» **Exercise directions**
Return, from the lines below, each one that includes the word "weight".
——
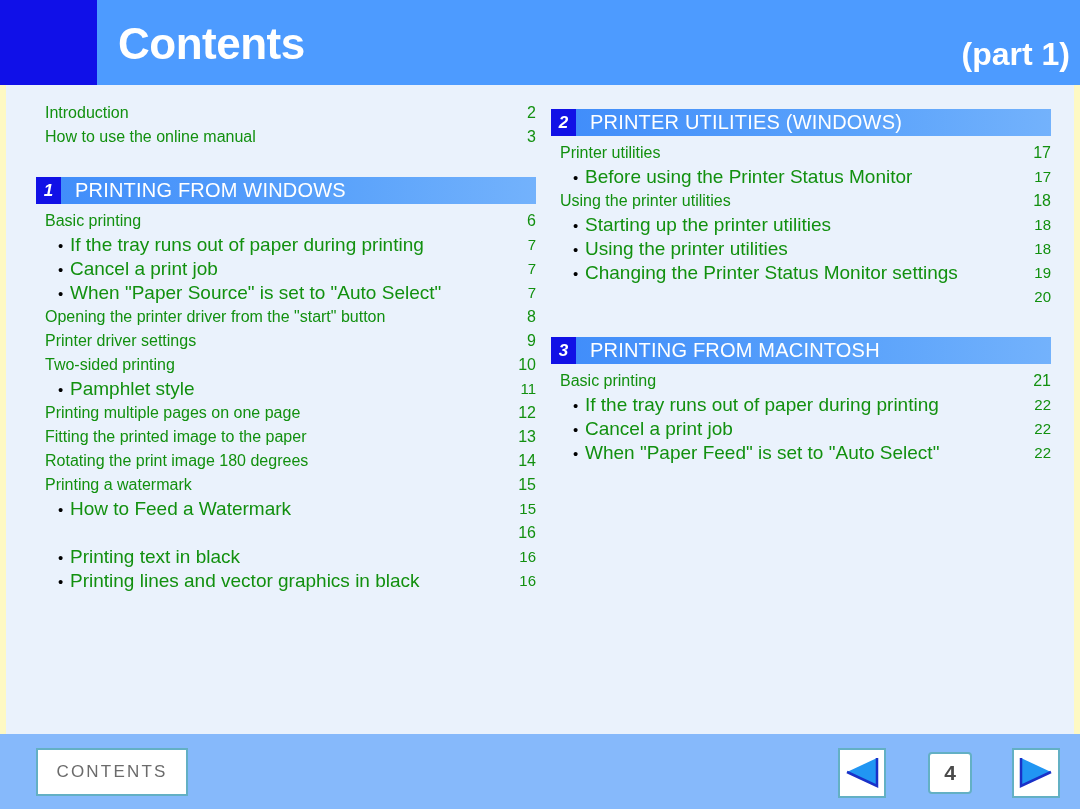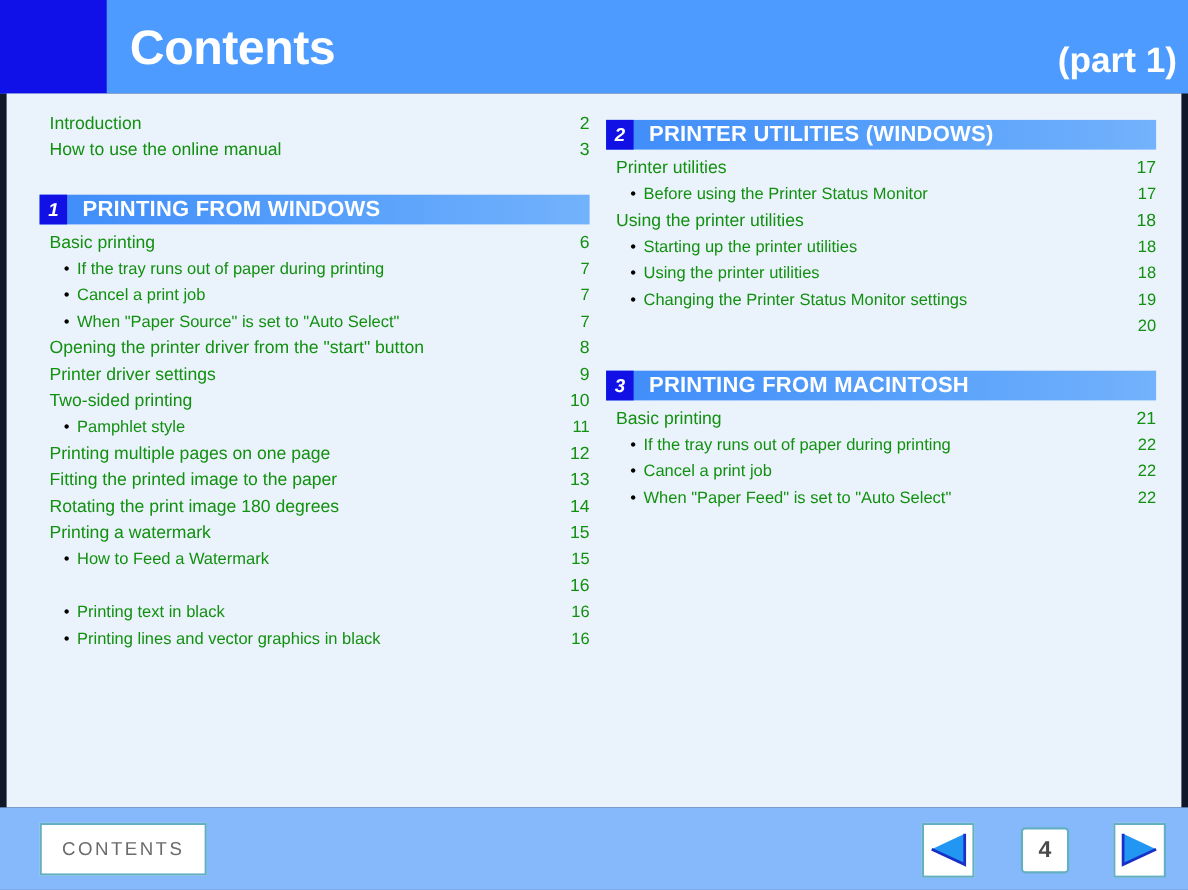--- a/index.html
+++ b/index.html
@@ -14,21 +14,21 @@
     font-family: "Liberation Sans", sans-serif;
     background: #ffffff;
     position: relative;
   }
 
   
   #page {
     position: absolute;
     left: 0; top: 0;
     width: 1080px; height: 809px;
-    background: #0f172a;
+    background: #fef9c3;
   }
 
   
   .canvas {
     position: absolute;
     left: 6px; top: 85px;
     width: 1068px; height: 649px;
     background: #eaf2fc;
   }
 
@@ -92,21 +92,21 @@
     line-height: 27px;
     text-align: center;
   }
   .section-label {
     position: absolute;
     left: 39px; top: 0;
     height: 27px;
     line-height: 27px;
     color: #ffffff;
     font-size: 20px;
-    font-weight: bold;
+    font-weight: normal;
     letter-spacing: 0.2px;
     white-space: nowrap;
   }
 
   
   .toc {
     width: 500px;
   }
   .toc-row {
     position: relative;
@@ -115,21 +115,21 @@
     color: #12900f;
     font-size: 16px;
     white-space: nowrap;
   }
   .toc-row .label {
     position: absolute;
     left: 9px; top: 0;
   }
   .toc-row.sub .label {
     left: 24px;
-    font-size: 15px;
+    font-size: 19px;
   }
   .toc-row.sub .label::before {
     content: "\2022";
     display: inline-block;
     color: #000000;
     font-size: 15px;
     width: 12px;
     margin-left: -2px;
   }
   .toc-row .page {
——
» **Reply**
-    font-weight: bold;
+    font-weight: normal;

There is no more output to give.